**Task objective:** Only the lines below from the one containing "白梅 | 笔试科目1成绩: 60.0 -> 61.0" to the one containing "黄彩电 | 笔试科目1成绩: 75.5 -> 57.5" should be repeated, both included and unchanged.

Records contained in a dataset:
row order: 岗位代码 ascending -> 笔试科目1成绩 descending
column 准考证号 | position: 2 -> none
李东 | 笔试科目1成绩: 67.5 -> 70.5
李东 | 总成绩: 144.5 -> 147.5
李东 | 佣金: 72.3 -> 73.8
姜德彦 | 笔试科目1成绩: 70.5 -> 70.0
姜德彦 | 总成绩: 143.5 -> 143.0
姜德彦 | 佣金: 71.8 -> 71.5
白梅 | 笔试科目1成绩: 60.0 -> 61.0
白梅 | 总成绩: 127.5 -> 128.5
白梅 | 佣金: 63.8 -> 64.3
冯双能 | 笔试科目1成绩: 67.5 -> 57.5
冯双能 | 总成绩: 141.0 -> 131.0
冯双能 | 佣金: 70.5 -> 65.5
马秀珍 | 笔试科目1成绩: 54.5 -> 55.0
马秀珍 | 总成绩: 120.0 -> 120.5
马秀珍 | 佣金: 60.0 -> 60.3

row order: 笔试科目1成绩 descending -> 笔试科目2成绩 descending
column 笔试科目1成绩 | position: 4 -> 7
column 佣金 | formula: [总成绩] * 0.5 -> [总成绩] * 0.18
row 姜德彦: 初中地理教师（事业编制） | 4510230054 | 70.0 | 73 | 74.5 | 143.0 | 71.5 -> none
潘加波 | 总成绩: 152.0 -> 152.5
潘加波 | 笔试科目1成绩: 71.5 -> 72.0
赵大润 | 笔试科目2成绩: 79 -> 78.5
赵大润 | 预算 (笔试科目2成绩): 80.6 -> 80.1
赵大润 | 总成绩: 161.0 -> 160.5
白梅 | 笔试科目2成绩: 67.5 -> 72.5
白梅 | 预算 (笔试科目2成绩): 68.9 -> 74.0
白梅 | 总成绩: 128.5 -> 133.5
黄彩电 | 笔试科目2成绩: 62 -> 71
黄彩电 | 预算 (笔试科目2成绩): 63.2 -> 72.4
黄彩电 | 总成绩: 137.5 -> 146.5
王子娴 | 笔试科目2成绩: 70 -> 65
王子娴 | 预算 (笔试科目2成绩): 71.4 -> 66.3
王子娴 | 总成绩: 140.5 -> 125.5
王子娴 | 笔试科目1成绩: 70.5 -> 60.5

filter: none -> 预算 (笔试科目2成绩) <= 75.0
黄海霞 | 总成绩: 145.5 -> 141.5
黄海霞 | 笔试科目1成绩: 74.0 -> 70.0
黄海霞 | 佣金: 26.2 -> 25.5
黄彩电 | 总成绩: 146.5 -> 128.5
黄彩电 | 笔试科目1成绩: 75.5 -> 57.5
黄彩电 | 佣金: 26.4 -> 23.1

**Finished exercise:**
白梅 | 笔试科目1成绩: 60.0 -> 61.0
白梅 | 总成绩: 127.5 -> 128.5
白梅 | 佣金: 63.8 -> 64.3
冯双能 | 笔试科目1成绩: 67.5 -> 57.5
冯双能 | 总成绩: 141.0 -> 131.0
冯双能 | 佣金: 70.5 -> 65.5
马秀珍 | 笔试科目1成绩: 54.5 -> 55.0
马秀珍 | 总成绩: 120.0 -> 120.5
马秀珍 | 佣金: 60.0 -> 60.3

row order: 笔试科目1成绩 descending -> 笔试科目2成绩 descending
column 笔试科目1成绩 | position: 4 -> 7
column 佣金 | formula: [总成绩] * 0.5 -> [总成绩] * 0.18
row 姜德彦: 初中地理教师（事业编制） | 4510230054 | 70.0 | 73 | 74.5 | 143.0 | 71.5 -> none
潘加波 | 总成绩: 152.0 -> 152.5
潘加波 | 笔试科目1成绩: 71.5 -> 72.0
赵大润 | 笔试科目2成绩: 79 -> 78.5
赵大润 | 预算 (笔试科目2成绩): 80.6 -> 80.1
赵大润 | 总成绩: 161.0 -> 160.5
白梅 | 笔试科目2成绩: 67.5 -> 72.5
白梅 | 预算 (笔试科目2成绩): 68.9 -> 74.0
白梅 | 总成绩: 128.5 -> 133.5
黄彩电 | 笔试科目2成绩: 62 -> 71
黄彩电 | 预算 (笔试科目2成绩): 63.2 -> 72.4
黄彩电 | 总成绩: 137.5 -> 146.5
王子娴 | 笔试科目2成绩: 70 -> 65
王子娴 | 预算 (笔试科目2成绩): 71.4 -> 66.3
王子娴 | 总成绩: 140.5 -> 125.5
王子娴 | 笔试科目1成绩: 70.5 -> 60.5

filter: none -> 预算 (笔试科目2成绩) <= 75.0
黄海霞 | 总成绩: 145.5 -> 141.5
黄海霞 | 笔试科目1成绩: 74.0 -> 70.0
黄海霞 | 佣金: 26.2 -> 25.5
黄彩电 | 总成绩: 146.5 -> 128.5
黄彩电 | 笔试科目1成绩: 75.5 -> 57.5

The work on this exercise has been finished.